### Supplied records
-- -- --

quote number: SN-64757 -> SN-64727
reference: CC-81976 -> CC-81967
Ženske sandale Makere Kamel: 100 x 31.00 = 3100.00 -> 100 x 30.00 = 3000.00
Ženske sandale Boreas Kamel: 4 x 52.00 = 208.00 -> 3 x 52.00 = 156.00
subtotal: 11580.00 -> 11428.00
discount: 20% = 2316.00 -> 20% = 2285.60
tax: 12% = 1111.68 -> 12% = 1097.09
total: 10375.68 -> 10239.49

-- -- --

### Exercise goal
Set each line down exactly, starting with the one that contains "reference: CC-81976 -> CC-81967" and ending with the last line of the listing; add nothing else.

### Task result
reference: CC-81976 -> CC-81967
Ženske sandale Makere Kamel: 100 x 31.00 = 3100.00 -> 100 x 30.00 = 3000.00
Ženske sandale Boreas Kamel: 4 x 52.00 = 208.00 -> 3 x 52.00 = 156.00
subtotal: 11580.00 -> 11428.00
discount: 20% = 2316.00 -> 20% = 2285.60
tax: 12% = 1111.68 -> 12% = 1097.09
total: 10375.68 -> 10239.49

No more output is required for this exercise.